| What is being asked |
From the data below, set down exactly the lines between the one holding "MEFRO - Grote" and the one holding "total: 1900.39 -> 4263.48", inclusive, and no others.

| The data |
+---+

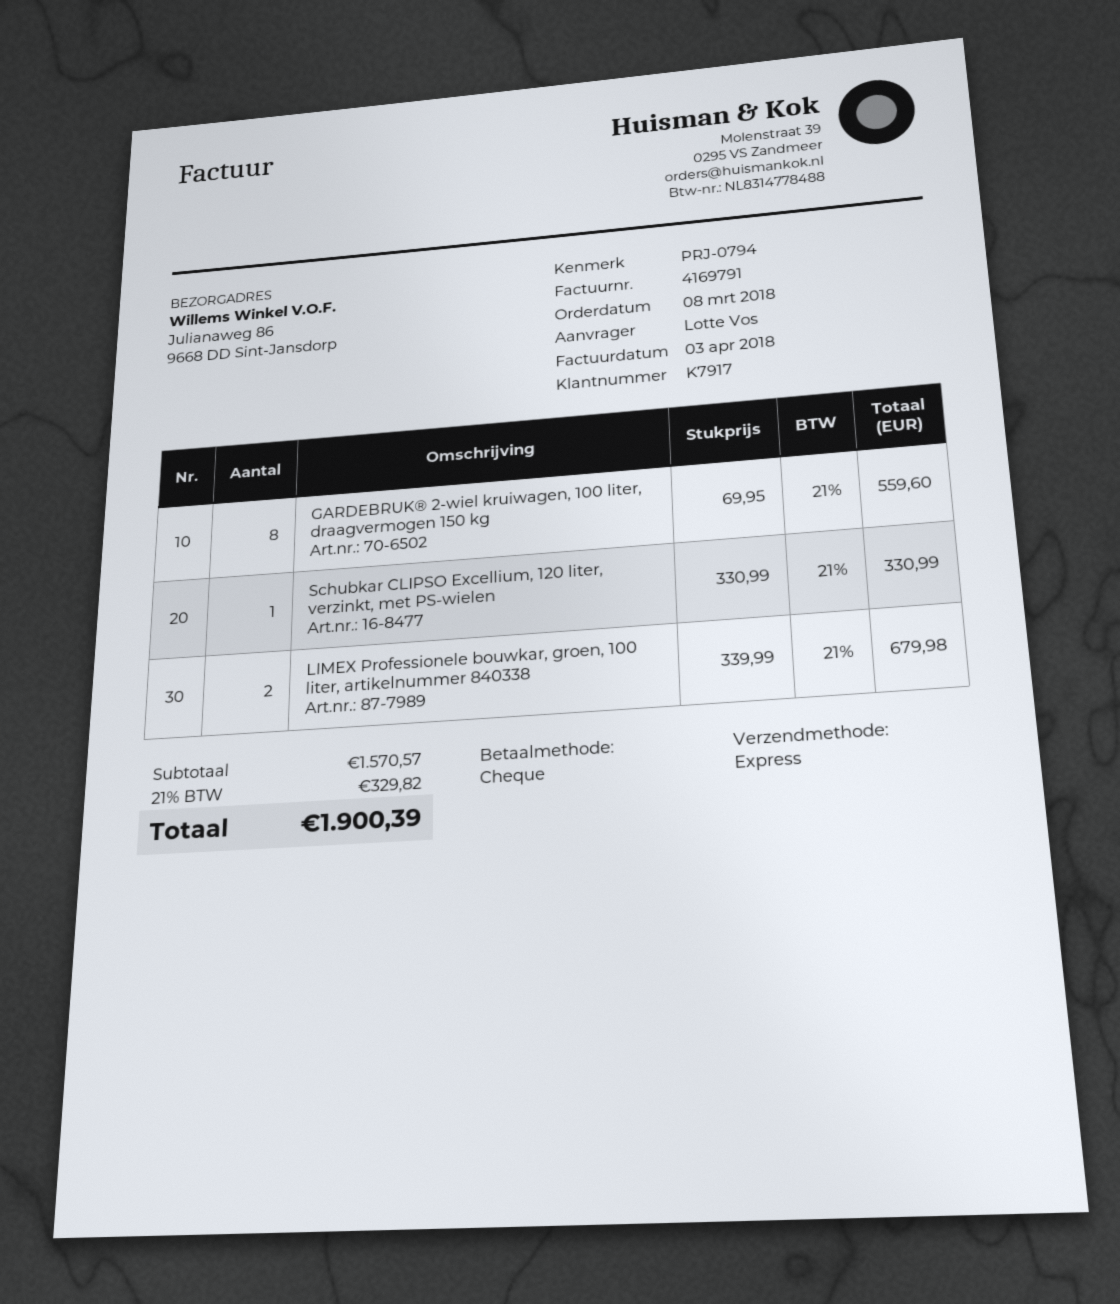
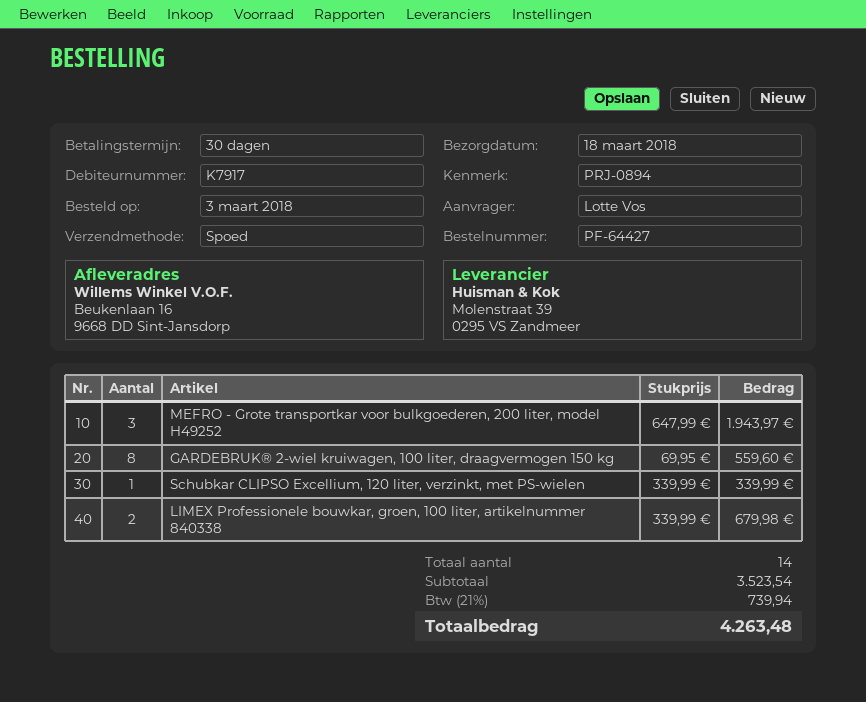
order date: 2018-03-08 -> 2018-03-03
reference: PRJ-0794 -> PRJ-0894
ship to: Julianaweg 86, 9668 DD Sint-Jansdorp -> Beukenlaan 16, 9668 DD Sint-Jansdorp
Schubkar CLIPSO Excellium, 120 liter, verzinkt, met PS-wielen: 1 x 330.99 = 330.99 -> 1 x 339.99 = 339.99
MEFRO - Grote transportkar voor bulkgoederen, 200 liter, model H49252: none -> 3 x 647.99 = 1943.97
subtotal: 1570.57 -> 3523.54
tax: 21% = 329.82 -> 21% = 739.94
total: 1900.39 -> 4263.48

+---+

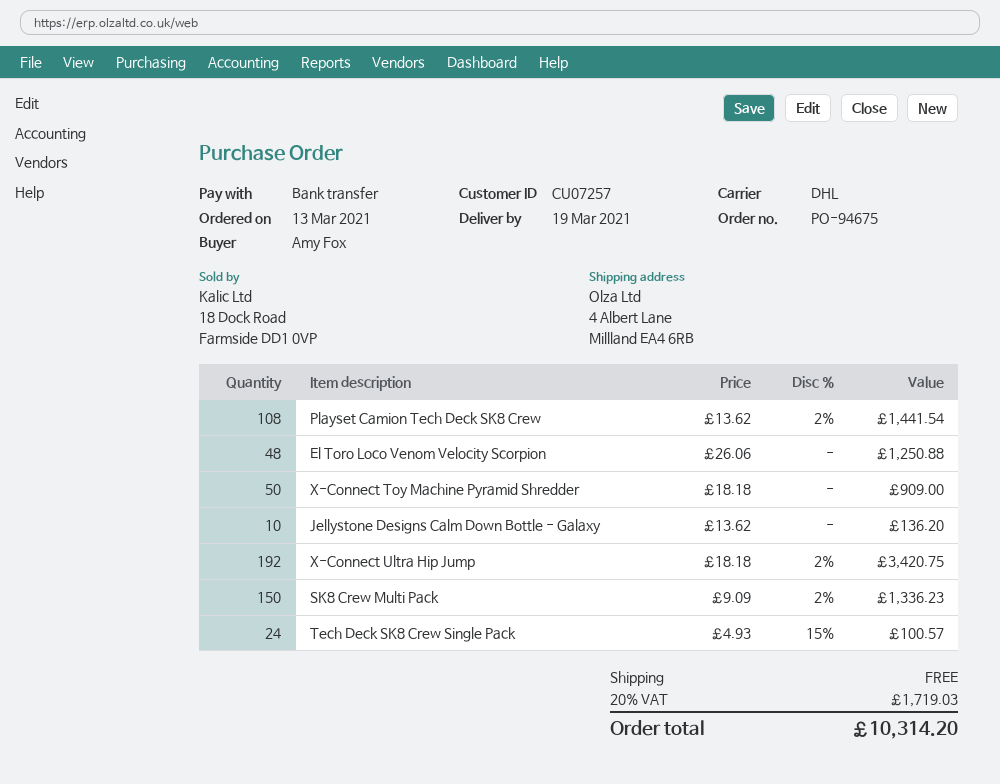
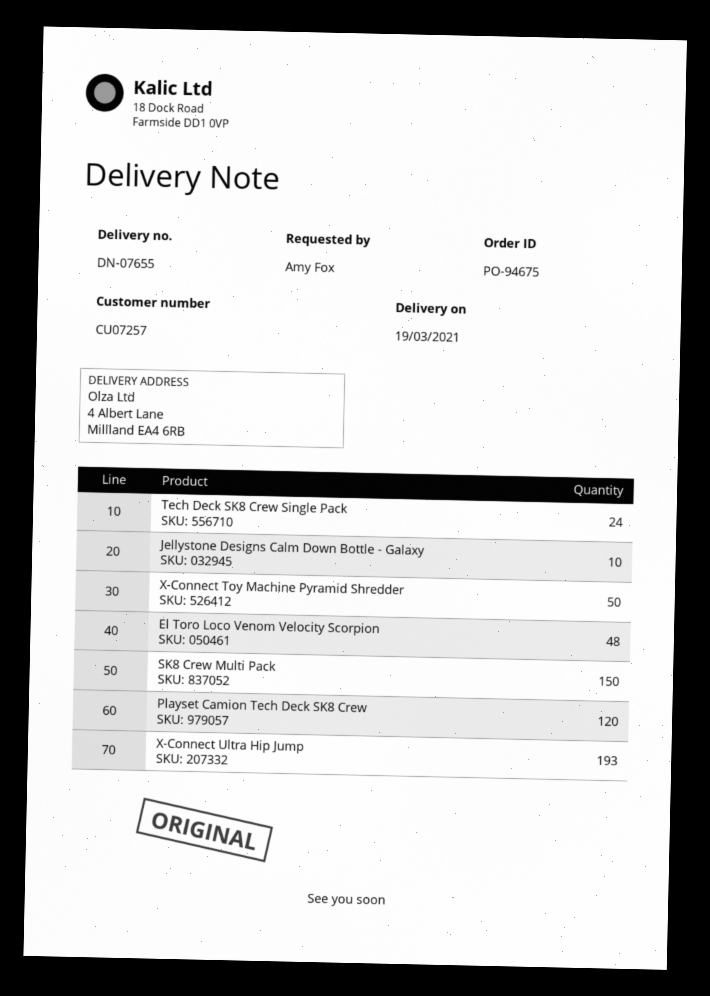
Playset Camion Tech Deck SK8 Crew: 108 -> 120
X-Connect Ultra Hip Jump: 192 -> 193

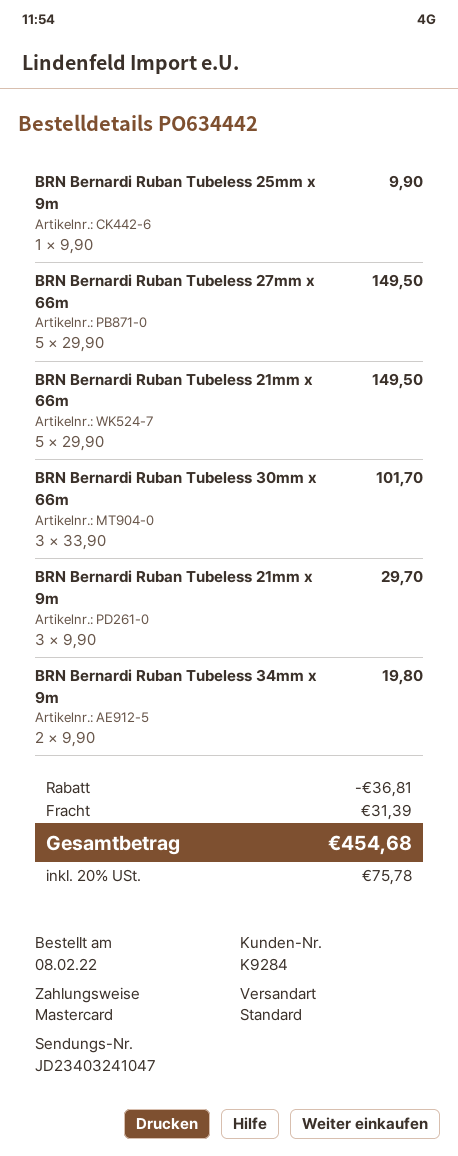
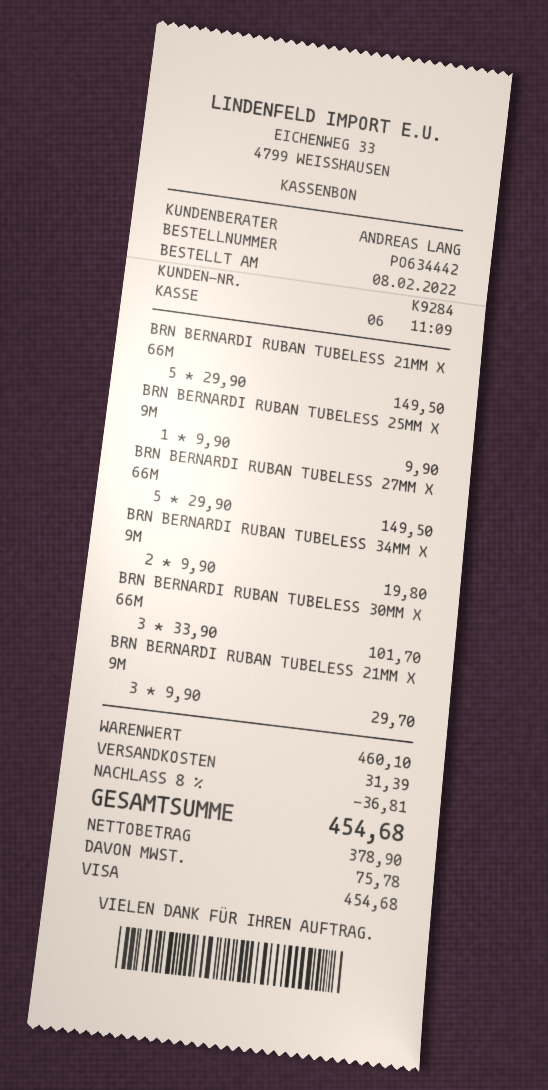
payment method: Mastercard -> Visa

+---+

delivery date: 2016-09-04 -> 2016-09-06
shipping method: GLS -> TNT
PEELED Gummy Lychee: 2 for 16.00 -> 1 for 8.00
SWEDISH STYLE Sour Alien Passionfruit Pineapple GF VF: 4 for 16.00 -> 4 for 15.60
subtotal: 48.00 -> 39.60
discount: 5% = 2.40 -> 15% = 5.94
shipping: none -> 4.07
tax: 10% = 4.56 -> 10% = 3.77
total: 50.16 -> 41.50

+---+

| Reply to the task |
MEFRO - Grote transportkar voor bulkgoederen, 200 liter, model H49252: none -> 3 x 647.99 = 1943.97
subtotal: 1570.57 -> 3523.54
tax: 21% = 329.82 -> 21% = 739.94
total: 1900.39 -> 4263.48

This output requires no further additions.